**TASK ITEM:** Set down the listing exactly as given, minus images.
===
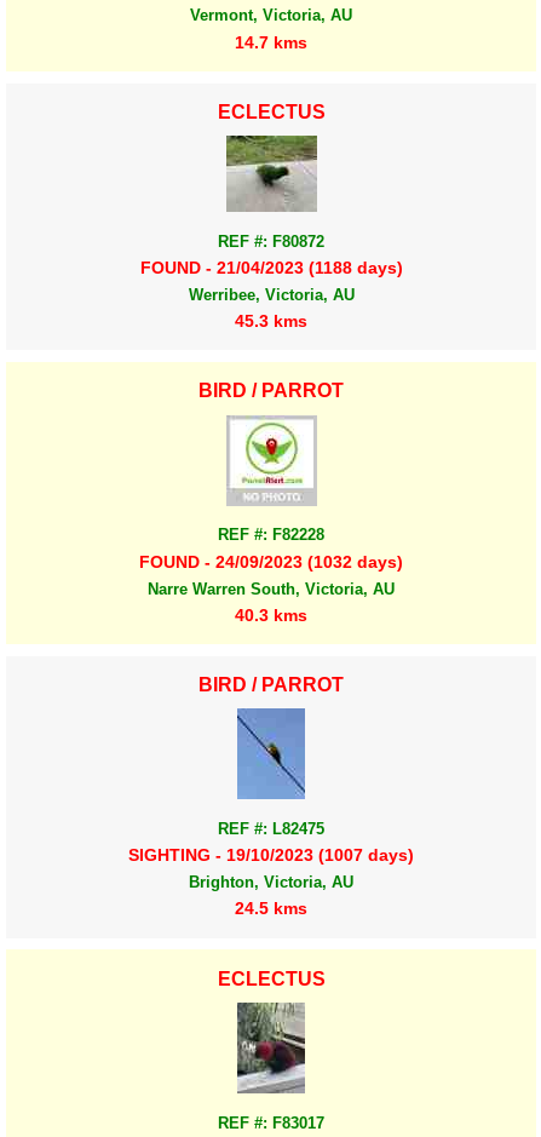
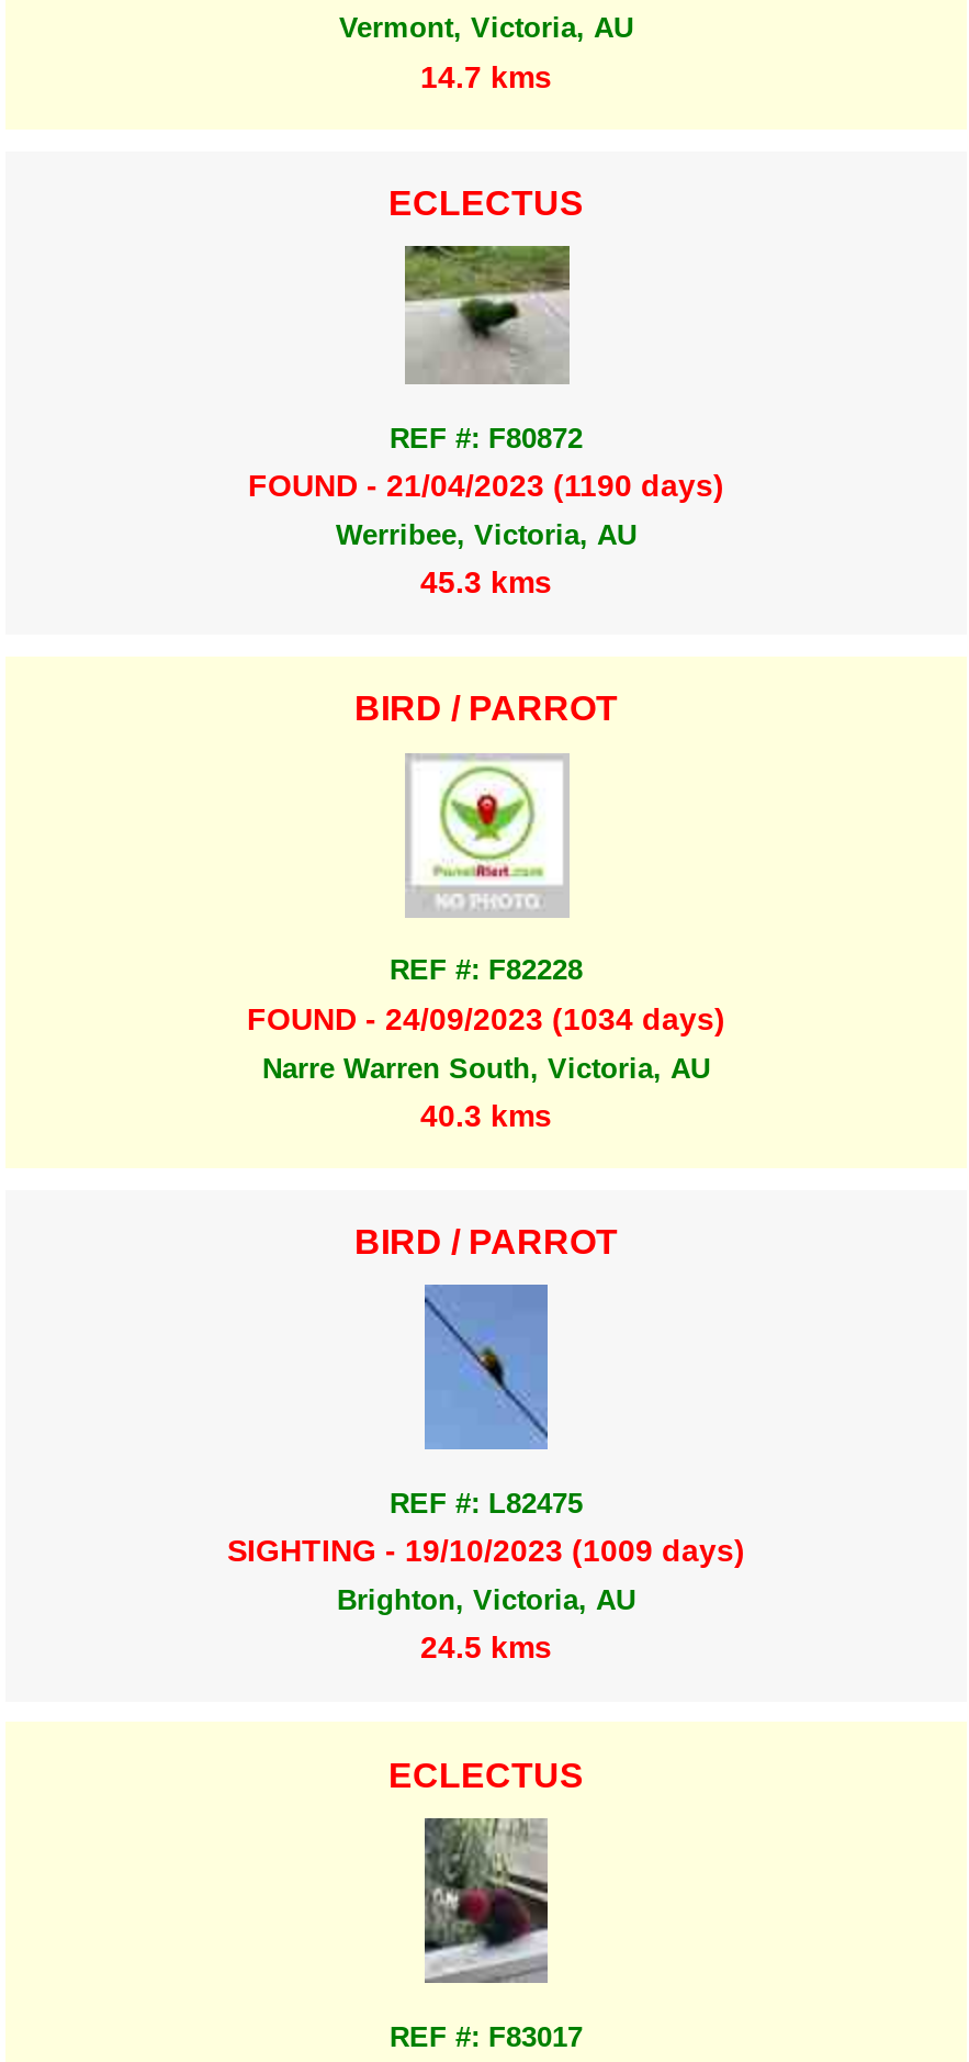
[140,258,402,277] FOUND - 21/04/2023 (1188 days) -> [248,468,724,503] FOUND - 21/04/2023 (1190 days)
[139,552,403,571] FOUND - 24/09/2023 (1032 days) -> [247,1000,725,1035] FOUND - 24/09/2023 (1034 days)
[128,845,414,865] SIGHTING - 19/10/2023 (1007 days) -> [227,1533,745,1568] SIGHTING - 19/10/2023 (1009 days)

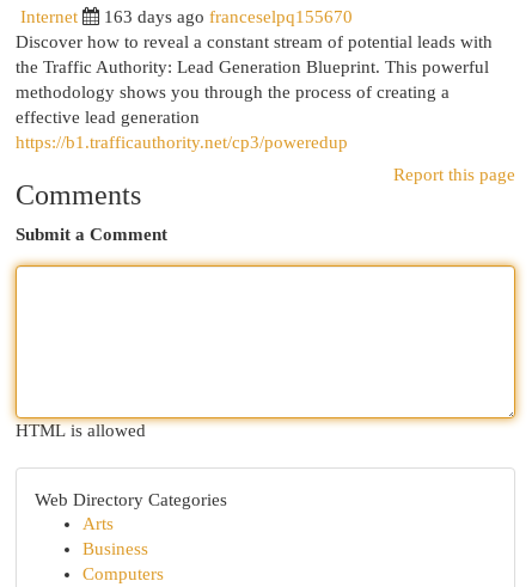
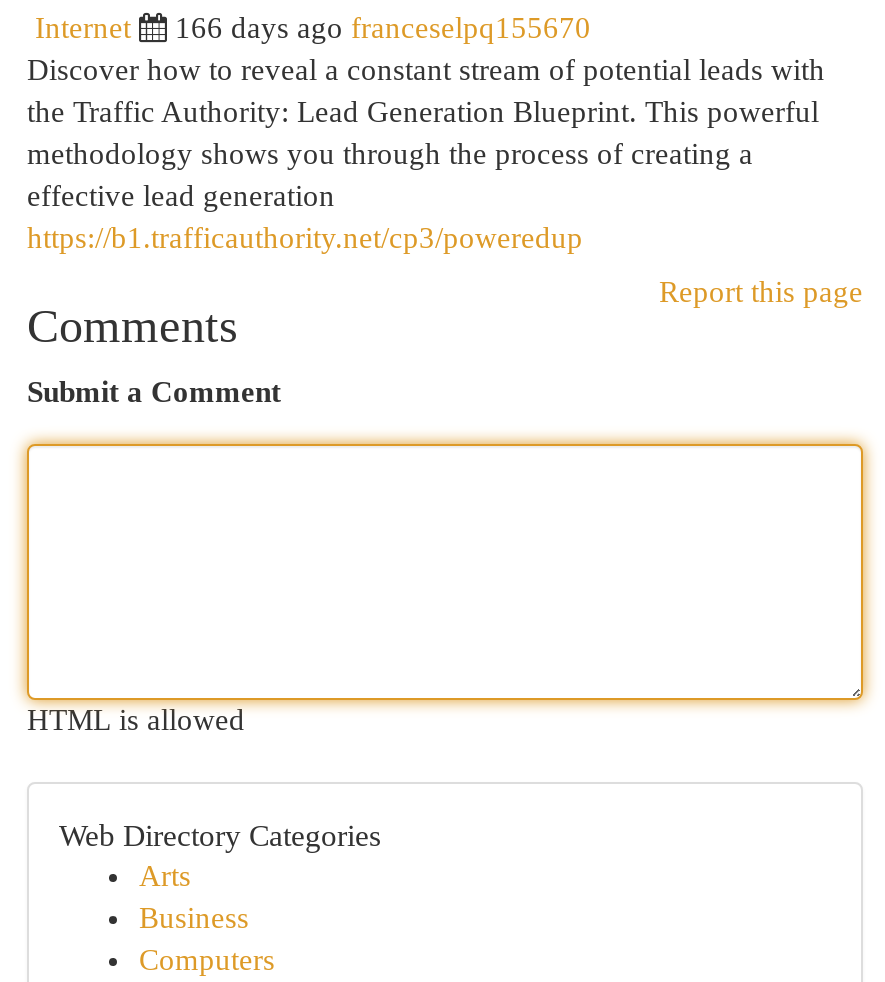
[104,7,353,26] 163 days ago franceselpq155670 -> [175,12,591,44] 166 days ago franceselpq155670

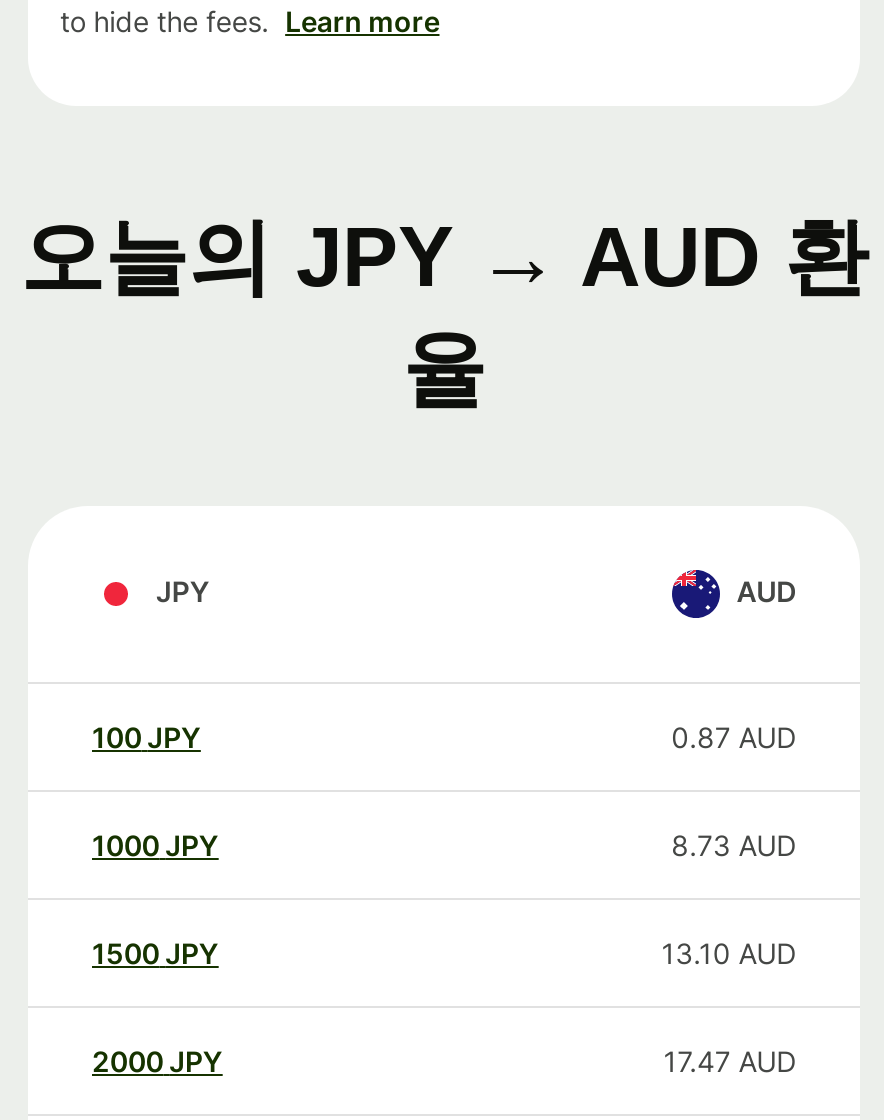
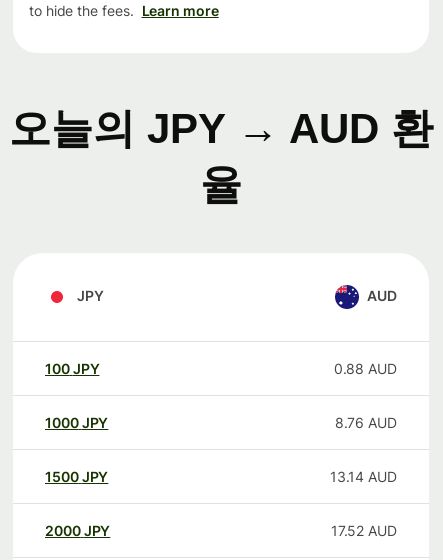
[671,720,796,754] 0.87 AUD -> [334,360,397,377] 0.88 AUD
[671,828,796,862] 8.73 AUD -> [335,414,397,431] 8.76 AUD
[661,936,796,970] 13.10 AUD -> [330,468,397,485] 13.14 AUD
[663,1044,796,1078] 17.47 AUD -> [331,522,397,539] 17.52 AUD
===
**YOUR RESPONSE:**
[140,258,402,277] FOUND - 21/04/2023 (1188 days) -> [248,468,724,503] FOUND - 21/04/2023 (1190 days)
[139,552,403,571] FOUND - 24/09/2023 (1032 days) -> [247,1000,725,1035] FOUND - 24/09/2023 (1034 days)
[128,845,414,865] SIGHTING - 19/10/2023 (1007 days) -> [227,1533,745,1568] SIGHTING - 19/10/2023 (1009 days)

[104,7,353,26] 163 days ago franceselpq155670 -> [175,12,591,44] 166 days ago franceselpq155670

[671,720,796,754] 0.87 AUD -> [334,360,397,377] 0.88 AUD
[671,828,796,862] 8.73 AUD -> [335,414,397,431] 8.76 AUD
[661,936,796,970] 13.10 AUD -> [330,468,397,485] 13.14 AUD
[663,1044,796,1078] 17.47 AUD -> [331,522,397,539] 17.52 AUD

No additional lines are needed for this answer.